PROBLEM TO SOLVE: Within the listing below, how many lines contain "align"? Only the number is wanted.

################

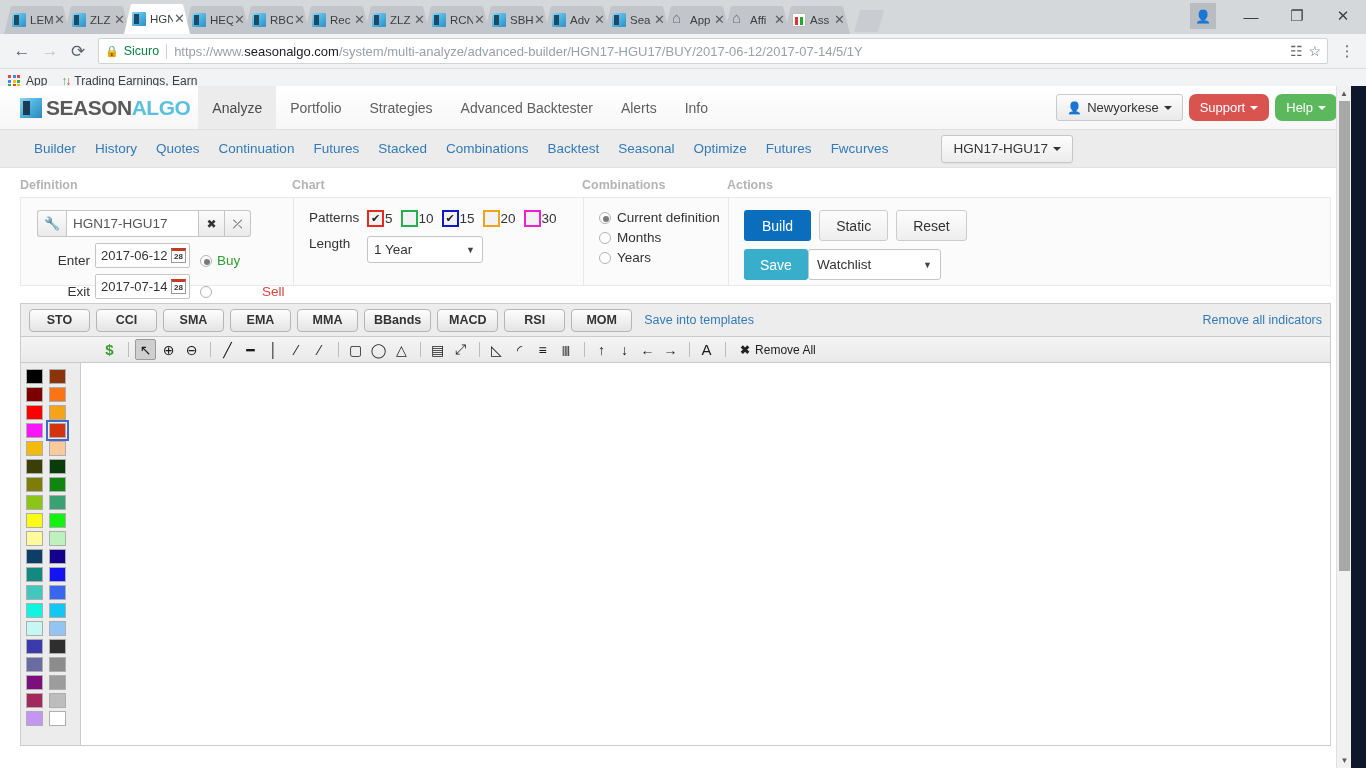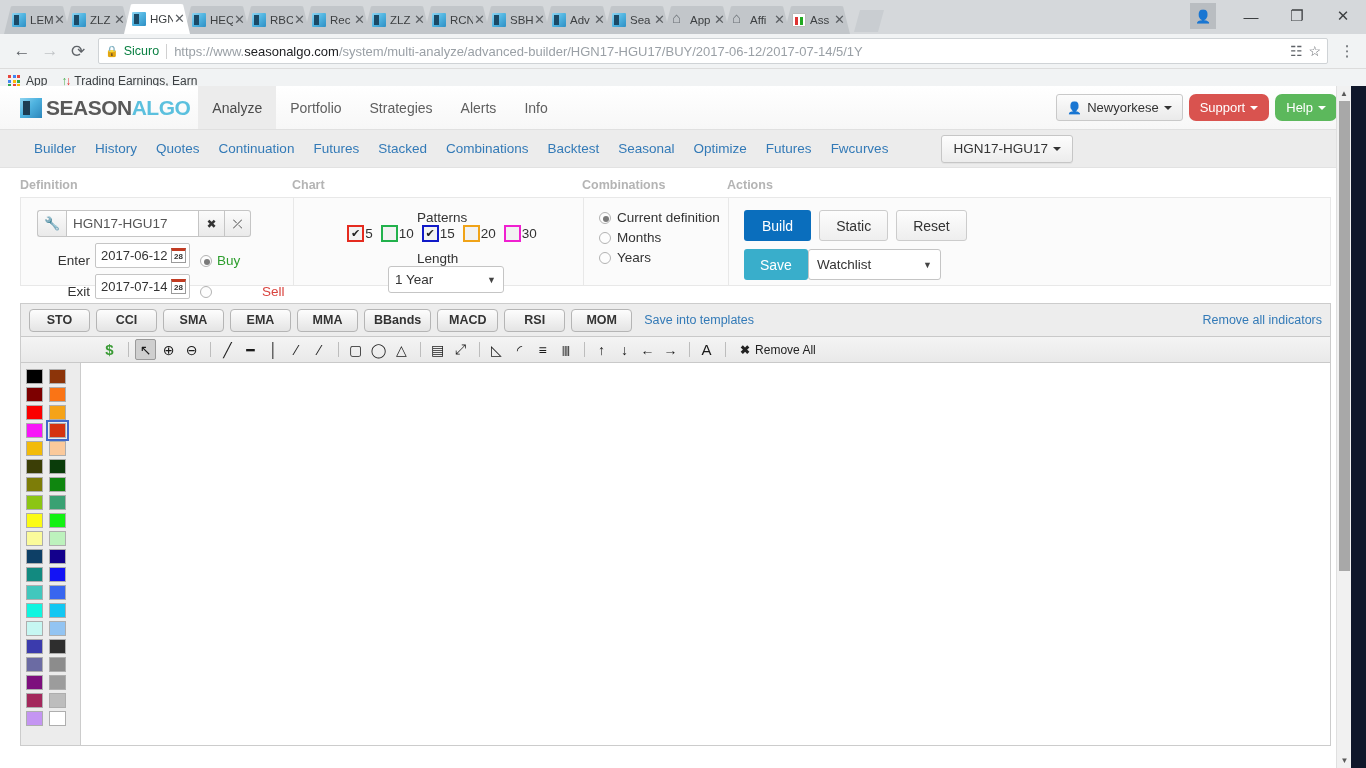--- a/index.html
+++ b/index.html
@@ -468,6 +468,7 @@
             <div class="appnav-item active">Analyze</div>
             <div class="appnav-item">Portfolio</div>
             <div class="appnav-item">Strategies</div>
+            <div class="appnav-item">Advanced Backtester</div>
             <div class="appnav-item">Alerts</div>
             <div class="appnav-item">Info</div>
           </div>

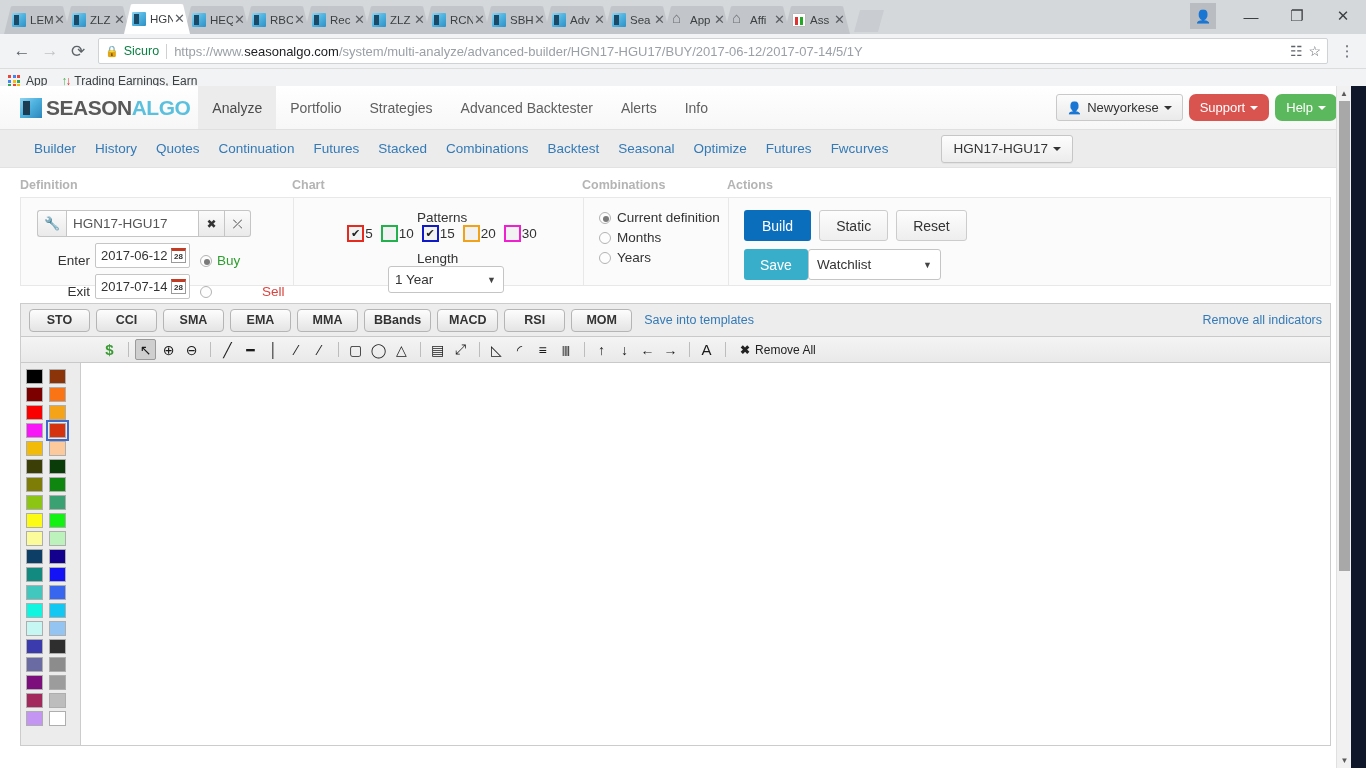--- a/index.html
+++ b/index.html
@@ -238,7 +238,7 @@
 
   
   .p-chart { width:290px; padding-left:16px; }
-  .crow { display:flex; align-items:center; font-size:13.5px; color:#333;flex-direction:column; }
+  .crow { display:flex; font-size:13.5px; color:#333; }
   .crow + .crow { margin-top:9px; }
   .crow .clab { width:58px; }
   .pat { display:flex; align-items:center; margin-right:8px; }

################

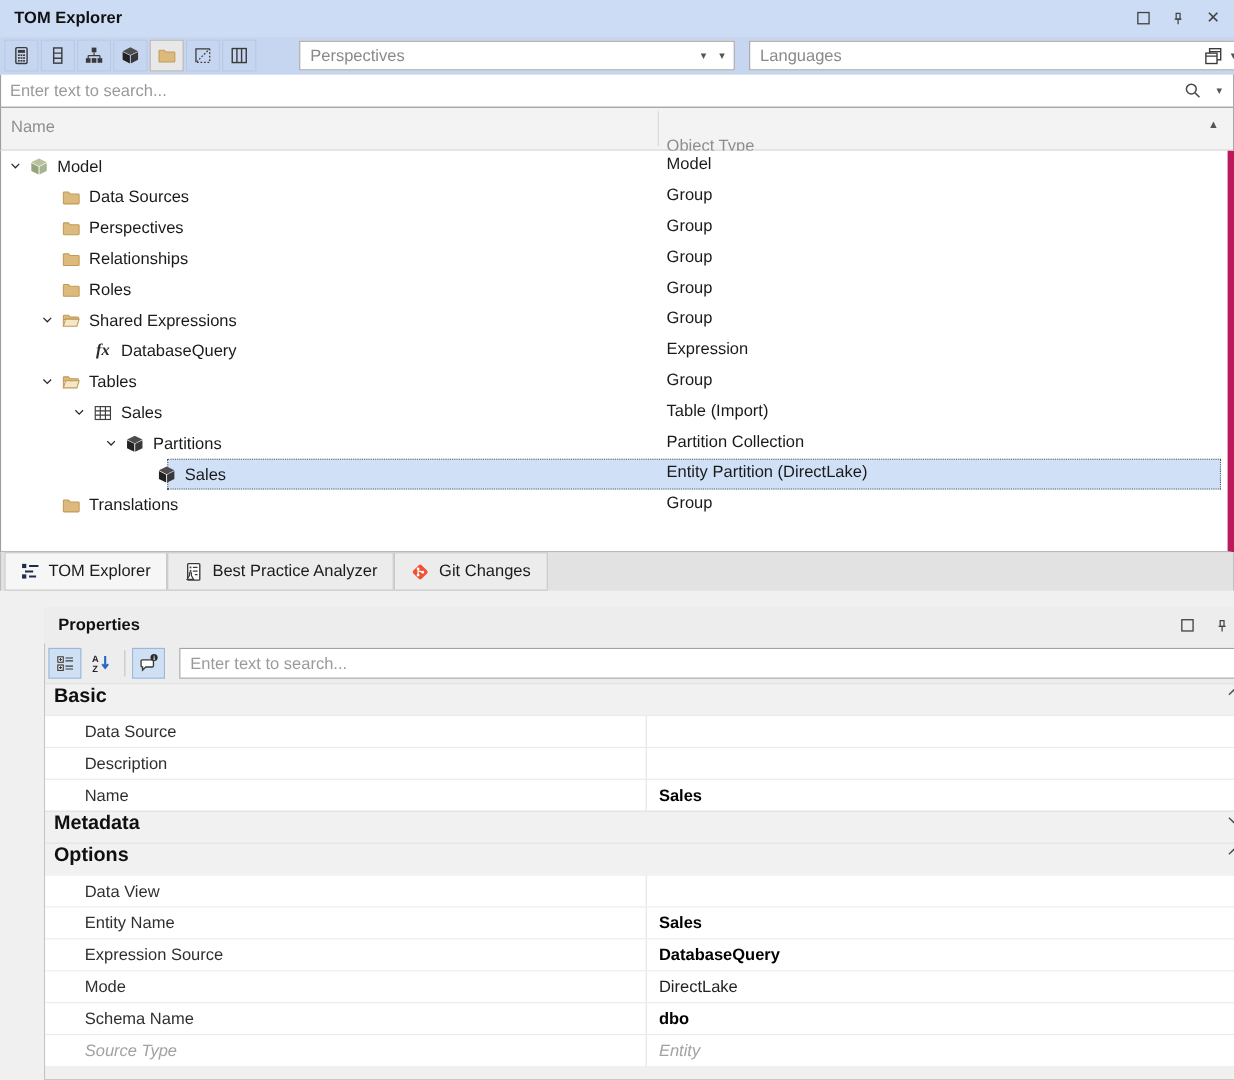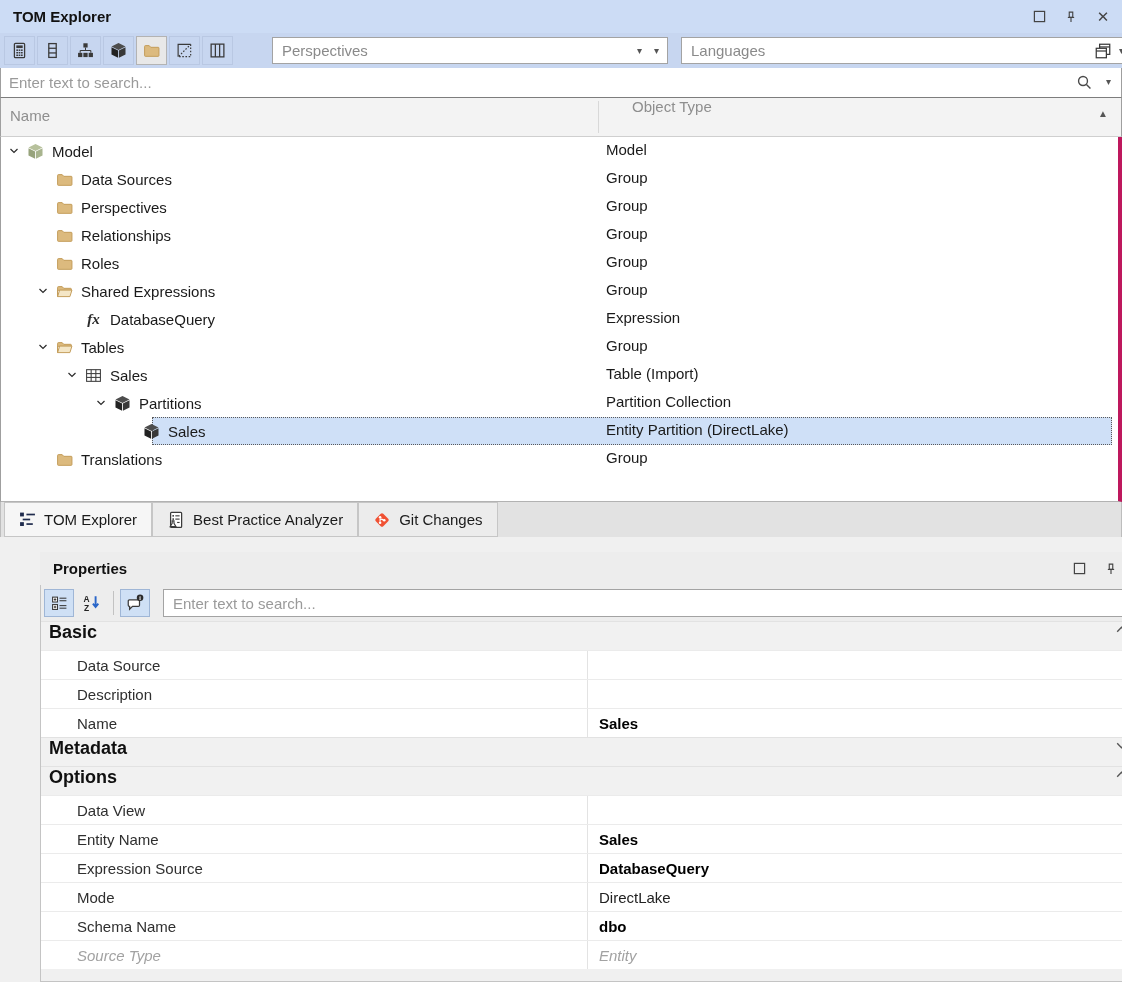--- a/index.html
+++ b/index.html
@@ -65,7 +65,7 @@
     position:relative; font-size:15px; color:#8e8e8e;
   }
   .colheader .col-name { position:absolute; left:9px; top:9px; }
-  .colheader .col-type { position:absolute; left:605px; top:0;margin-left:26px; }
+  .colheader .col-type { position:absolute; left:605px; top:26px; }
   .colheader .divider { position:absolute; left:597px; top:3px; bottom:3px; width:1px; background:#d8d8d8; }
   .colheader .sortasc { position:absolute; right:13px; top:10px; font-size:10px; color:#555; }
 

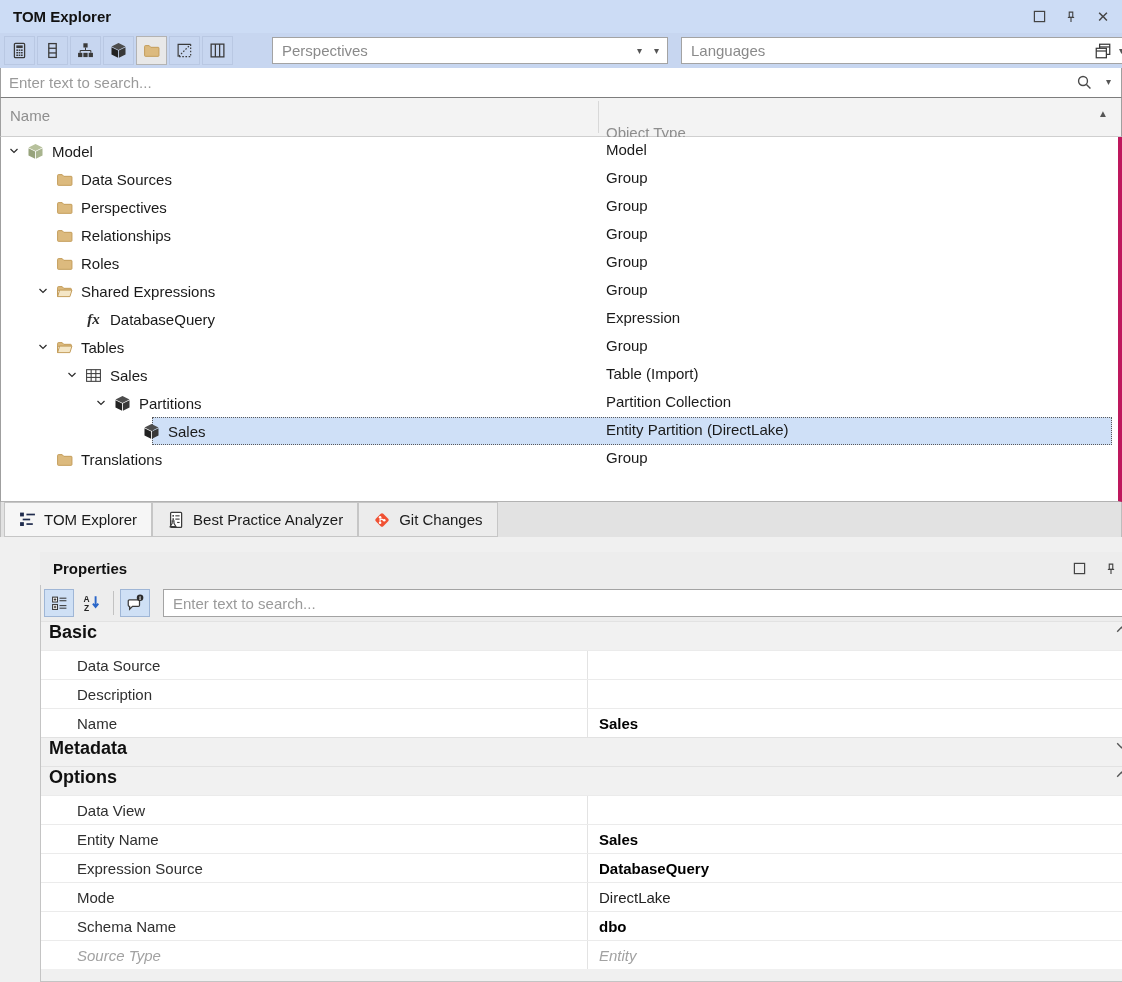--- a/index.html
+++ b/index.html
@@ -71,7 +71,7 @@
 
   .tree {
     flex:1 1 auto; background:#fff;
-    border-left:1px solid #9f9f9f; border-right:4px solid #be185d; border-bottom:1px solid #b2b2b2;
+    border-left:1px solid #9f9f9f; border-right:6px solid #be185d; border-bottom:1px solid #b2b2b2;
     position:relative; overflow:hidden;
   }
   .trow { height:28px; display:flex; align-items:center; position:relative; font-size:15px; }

################

RESULT BELOW: 3